If matters had stopped at that point, well, it's only money. But obviously the counter pressure on health insurers to hold down these costs was inevitable. Hospitals were practically under court order to make rules (the hospital associations would be happy to construct a model set of rules) and enforce them on their attending physicians, to pay professionals salaries wherever possible as a time-tested means of encouraging obedience, and to reorganize themselves as corporations practicing medicine rather than hotels providing space and services. (There are legal barriers, of course. Numerous state constitutions awkwardly state "No person may practice medicine in this state without a license so to do.") Needless to say, physicians resisted this trend toward the corporate practice of medicine, even though its early forms only took the shape of placing the hospital lawyer in charge of conferences about "risk" prevention.
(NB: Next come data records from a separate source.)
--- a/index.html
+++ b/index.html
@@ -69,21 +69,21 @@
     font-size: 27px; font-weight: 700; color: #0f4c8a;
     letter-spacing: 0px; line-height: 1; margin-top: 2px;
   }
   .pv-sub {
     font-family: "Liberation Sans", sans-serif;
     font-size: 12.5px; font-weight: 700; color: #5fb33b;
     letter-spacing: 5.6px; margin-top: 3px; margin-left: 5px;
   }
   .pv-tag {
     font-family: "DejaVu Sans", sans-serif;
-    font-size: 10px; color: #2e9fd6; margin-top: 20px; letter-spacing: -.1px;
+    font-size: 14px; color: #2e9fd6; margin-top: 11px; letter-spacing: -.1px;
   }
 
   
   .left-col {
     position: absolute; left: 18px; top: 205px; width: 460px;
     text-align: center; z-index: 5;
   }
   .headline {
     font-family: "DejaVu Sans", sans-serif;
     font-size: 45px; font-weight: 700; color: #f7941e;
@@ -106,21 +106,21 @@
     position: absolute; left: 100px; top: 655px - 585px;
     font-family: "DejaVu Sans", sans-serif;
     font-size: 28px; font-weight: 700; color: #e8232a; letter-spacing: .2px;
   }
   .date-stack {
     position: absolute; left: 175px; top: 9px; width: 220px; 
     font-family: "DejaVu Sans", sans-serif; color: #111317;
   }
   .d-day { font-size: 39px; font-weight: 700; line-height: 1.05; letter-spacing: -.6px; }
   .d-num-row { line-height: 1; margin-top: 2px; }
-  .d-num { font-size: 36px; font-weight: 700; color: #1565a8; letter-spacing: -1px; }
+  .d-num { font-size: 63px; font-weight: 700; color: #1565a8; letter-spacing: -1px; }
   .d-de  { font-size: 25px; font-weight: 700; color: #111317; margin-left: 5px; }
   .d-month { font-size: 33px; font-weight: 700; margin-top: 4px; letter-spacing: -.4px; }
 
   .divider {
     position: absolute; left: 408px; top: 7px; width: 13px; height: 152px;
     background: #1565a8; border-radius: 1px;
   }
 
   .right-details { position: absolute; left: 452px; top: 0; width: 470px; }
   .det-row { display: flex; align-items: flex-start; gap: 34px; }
Since the lawyer knew very little about the topic, the discussion tends to focus on horror stories of suits that were lost or are in litigation.
This struggle between physicians and administrators for control of the hospital, using malpractice as a debating point, is bad enough. Far worse is the slanting of the system of actual medical organization of the staff. Hospitals now often have thousands of nurses and hundreds of doctors, each reporting upward within two guild structures. You would think the chief of surgery would have a lot to say about the selection of the nursing supervisor in the operating room, but heaven forbid. Nurses are hired and fired through the nursing hierarchy, not the department hierarchy which would cross guild lines. It's sometimes hard to say who is on which side of this issue, and probably everybody is on both sides, sufficient to paralyze rational discussion. Everybody involved wants to diffuse blame for an error through the whole organization, and so resists having responsibility conferred in any consistent way. The chief of surgery, for example, is ambivalent about whether he wants nursing errors legally passed back to him, and thus tends to retreat from asserting himself. It can sometimes be hard to specify the ways this chaos expresses itself in poor quality or higher costs, but it would certainly be remarkable if it didn't.